私たちの生活を支える「物流」が、いま大きな進化を遂げようとしています。
西濃運輸と自動運転技術の開発を手掛けるT2は、関東〜兵庫県間の長距離輸送において、自動運転トラックを活用した「中継輸送」の取り組みを2026年4月より開始しました。

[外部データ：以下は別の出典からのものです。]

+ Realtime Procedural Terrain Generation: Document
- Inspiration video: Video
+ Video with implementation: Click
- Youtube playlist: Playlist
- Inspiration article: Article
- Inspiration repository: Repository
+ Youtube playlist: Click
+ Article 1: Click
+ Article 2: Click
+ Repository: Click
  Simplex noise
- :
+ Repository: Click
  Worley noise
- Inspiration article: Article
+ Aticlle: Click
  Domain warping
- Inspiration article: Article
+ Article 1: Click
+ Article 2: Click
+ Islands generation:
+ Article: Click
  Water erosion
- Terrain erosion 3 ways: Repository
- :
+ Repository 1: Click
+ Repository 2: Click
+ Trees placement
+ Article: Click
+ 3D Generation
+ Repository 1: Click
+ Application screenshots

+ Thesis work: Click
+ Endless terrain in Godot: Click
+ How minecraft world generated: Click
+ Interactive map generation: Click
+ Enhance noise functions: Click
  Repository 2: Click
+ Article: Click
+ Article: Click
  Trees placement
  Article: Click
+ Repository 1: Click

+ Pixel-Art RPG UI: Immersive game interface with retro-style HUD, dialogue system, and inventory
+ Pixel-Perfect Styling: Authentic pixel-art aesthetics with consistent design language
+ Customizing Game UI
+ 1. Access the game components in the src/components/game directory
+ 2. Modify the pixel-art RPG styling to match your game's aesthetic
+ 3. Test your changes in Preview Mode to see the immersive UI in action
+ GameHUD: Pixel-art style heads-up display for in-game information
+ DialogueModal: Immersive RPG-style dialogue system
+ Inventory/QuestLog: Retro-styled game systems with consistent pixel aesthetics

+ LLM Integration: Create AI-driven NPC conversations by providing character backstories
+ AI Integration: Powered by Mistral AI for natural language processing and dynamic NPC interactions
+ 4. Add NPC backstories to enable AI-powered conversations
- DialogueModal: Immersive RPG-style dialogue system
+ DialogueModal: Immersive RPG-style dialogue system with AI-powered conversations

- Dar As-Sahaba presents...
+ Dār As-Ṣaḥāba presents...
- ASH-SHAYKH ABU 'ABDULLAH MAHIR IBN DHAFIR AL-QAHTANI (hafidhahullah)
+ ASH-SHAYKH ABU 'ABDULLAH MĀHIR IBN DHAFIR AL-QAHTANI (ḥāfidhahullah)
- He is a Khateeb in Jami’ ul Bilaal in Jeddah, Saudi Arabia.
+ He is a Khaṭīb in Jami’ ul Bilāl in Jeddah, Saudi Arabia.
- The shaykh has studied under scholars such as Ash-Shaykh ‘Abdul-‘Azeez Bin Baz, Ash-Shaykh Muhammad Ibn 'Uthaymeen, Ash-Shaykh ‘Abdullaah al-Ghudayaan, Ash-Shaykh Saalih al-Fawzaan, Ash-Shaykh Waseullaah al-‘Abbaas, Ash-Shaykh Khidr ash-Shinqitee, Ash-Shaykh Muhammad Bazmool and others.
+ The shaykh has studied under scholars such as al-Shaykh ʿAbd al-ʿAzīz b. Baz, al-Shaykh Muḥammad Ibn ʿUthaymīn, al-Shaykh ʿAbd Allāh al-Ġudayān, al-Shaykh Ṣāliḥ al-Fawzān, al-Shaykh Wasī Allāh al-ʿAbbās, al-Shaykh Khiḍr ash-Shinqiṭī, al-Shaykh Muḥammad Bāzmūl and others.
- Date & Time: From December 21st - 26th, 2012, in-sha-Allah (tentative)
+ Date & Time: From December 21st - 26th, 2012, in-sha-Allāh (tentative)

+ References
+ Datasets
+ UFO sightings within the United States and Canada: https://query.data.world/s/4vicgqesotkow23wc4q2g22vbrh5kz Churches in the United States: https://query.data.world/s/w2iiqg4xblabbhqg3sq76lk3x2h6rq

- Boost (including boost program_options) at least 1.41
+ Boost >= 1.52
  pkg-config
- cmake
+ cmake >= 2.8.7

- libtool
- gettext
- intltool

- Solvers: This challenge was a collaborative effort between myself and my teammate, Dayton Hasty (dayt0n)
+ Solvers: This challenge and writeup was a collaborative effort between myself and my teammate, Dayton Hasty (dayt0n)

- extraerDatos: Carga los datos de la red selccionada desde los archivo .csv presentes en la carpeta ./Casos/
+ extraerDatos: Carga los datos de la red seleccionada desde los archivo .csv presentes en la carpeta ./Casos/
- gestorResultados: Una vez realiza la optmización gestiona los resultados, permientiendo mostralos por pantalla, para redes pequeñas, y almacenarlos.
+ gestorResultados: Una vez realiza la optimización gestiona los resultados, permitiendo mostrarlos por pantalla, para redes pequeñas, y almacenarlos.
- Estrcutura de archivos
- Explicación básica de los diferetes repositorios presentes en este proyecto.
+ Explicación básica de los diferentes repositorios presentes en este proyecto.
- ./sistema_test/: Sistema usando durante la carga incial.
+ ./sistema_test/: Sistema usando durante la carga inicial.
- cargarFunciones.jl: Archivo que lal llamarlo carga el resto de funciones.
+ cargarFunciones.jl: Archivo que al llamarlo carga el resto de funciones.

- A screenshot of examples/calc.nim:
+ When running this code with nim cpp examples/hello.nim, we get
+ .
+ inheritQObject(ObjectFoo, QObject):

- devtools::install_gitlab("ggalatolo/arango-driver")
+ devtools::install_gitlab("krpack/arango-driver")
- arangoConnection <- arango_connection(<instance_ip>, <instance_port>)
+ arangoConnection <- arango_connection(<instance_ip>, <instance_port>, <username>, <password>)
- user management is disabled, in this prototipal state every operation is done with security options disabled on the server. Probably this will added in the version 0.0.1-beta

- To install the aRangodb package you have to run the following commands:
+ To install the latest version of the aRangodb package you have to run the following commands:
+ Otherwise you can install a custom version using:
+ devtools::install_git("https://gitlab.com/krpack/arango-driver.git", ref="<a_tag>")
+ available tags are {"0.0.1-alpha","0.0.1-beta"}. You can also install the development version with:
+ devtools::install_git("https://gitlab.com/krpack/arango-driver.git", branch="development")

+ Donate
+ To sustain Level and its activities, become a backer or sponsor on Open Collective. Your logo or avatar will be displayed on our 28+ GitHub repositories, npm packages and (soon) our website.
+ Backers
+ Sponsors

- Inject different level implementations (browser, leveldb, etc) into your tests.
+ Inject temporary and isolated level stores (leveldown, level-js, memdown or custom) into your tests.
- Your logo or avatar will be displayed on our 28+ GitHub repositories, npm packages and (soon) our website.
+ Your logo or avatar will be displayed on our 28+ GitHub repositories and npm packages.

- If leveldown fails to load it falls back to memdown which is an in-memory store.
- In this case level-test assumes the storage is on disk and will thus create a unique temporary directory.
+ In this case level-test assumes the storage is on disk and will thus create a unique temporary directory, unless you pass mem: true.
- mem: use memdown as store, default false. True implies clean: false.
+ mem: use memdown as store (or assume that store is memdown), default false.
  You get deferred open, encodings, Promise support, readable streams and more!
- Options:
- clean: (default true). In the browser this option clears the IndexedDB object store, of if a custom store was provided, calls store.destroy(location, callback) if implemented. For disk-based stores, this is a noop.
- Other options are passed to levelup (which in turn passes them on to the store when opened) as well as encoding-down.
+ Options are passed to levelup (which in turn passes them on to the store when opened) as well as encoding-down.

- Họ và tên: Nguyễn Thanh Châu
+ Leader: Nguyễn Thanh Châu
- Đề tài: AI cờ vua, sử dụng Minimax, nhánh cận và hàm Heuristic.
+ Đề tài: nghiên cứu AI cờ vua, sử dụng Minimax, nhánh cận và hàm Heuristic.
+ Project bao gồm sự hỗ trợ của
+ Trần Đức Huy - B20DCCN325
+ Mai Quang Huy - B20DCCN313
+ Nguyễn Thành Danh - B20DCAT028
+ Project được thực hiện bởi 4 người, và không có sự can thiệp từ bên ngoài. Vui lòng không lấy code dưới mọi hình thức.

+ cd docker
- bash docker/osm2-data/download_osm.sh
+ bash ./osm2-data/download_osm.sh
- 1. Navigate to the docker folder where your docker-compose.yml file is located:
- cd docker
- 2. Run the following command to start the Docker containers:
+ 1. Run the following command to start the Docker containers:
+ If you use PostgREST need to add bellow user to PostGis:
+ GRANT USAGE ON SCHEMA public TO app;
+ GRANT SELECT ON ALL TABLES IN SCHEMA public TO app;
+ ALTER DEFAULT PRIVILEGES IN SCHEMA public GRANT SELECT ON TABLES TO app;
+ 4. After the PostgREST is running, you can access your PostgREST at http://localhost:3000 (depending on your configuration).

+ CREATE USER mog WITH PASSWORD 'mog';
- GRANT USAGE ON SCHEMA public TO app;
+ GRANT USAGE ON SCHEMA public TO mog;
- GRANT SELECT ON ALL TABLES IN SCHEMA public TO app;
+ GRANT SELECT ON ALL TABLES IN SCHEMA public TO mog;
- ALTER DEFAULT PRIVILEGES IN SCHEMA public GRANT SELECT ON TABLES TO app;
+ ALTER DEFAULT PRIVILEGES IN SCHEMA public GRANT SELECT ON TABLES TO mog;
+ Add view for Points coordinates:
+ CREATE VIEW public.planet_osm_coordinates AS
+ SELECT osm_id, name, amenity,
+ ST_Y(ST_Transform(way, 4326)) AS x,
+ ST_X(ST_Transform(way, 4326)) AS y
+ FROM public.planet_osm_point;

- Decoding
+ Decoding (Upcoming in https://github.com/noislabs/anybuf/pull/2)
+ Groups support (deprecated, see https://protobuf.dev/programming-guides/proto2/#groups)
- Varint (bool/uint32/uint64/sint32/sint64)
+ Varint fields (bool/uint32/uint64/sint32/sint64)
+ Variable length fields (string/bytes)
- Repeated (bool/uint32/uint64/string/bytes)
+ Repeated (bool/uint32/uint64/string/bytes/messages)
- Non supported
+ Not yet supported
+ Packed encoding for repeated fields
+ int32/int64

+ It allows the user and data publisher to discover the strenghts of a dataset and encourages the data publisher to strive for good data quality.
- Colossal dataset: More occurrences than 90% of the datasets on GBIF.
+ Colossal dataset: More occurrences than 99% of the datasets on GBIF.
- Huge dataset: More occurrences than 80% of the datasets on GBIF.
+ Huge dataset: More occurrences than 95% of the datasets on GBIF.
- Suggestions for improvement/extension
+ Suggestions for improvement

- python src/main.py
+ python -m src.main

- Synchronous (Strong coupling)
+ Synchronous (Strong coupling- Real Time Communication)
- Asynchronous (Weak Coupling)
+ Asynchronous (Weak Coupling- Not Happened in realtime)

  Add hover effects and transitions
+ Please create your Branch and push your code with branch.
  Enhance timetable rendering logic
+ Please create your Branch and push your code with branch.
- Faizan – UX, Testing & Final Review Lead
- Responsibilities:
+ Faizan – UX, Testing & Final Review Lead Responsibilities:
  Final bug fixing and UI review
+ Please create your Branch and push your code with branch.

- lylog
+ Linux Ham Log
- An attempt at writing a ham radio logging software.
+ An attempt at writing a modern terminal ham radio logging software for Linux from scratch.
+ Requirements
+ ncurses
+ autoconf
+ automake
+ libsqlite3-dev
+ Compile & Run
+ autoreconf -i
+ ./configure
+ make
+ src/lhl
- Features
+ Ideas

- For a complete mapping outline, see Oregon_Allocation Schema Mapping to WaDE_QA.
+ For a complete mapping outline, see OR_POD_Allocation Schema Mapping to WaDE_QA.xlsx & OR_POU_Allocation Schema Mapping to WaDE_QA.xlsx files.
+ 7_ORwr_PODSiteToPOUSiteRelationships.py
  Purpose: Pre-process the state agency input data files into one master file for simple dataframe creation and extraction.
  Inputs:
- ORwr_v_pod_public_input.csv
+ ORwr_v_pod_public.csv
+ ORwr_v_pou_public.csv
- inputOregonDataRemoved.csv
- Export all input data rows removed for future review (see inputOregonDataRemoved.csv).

不特定多数の荷物を定期的に運ぶ「特別積合せ貨物運送」の幹線輸送で自動運転トラックが活用されるのは、なんと国内初*の試みです。
*2026年4月時点。日本国内での自動運転トラックを用いた運行事例として
今回の取り組みのポイント:神奈川県から兵庫県・姫路へ
今回の実証では、神奈川県にある相模原支店と、兵庫県の姫路支店・神明(神戸市)支店を結ぶルートで自動運転トラックが走行しました。
往路: 相模原支店(神奈川) ⇒ 姫路支店(兵庫)
復路: 神明支店(兵庫) ⇒ 相模原支店(神奈川)
自動運転区間: 厚木IC(神奈川) 〜 吹田JCT(大阪)間の約430kmで、システムによる高機能な自動運転(レベル2*)を実施。
さらに、将来の「無人運転(レベル4)」を見据え、山陽自動車道・神戸西ICの近くに設置された「トランスゲート神戸西」という拠点も活用。
ここでは、高速道路での無人走行と一般道での有人走行を切り替える手順の確認も行われました。
レベル2*・・・ドライバーの監視のもとに行われる特定条件下での高機能自動運転
レベル4*・・・特定の走行環境条件を満たす限定された領域において、自動運行装置が運転操作の全部を代替する状態
兵庫県民にとってのメリットは?
この自動運転トラックの導入は、実は私たちの暮らしに直結する嬉しいメリットを秘めています。


「荷物が届かない」不安を解消!
物流業界では今、ドライバー不足が深刻な「2024年問題」に直面しています。自動運転によって効率的な運行が可能になれば、将来的にドライバーが足りなくなっても、これまで通り安定して荷物が届く環境が維持されます。
輸送能力が2倍にアップ!?
現在はドライバーの勤務時間の制限により、1名体制では関東〜関西間の「片道」が限界です。しかし、将来の完全自動運転が実現すれば、1日1往復が可能になり、輸送能力は少なくとも2倍に高まると期待されています。
24時間以内のスピード配送も
今回の試験運行では、往復の行程を24時間以内に完了させることにも成功しました。これにより、よりスピーディーな配送サービスの維持・向上が期待できます。
まとめ
兵庫県は、関西と九州・中四国を結ぶ「物流の要所」です。その兵庫県を舞台に、最新の自動運転技術が試されているのは非常に心強いことですね。
物流もテクノロジーで私たちの生活を守る形へと進化しています。自動運転トラックが当たり前に走る未来は、もうすぐそこまで来ているのかもしれません。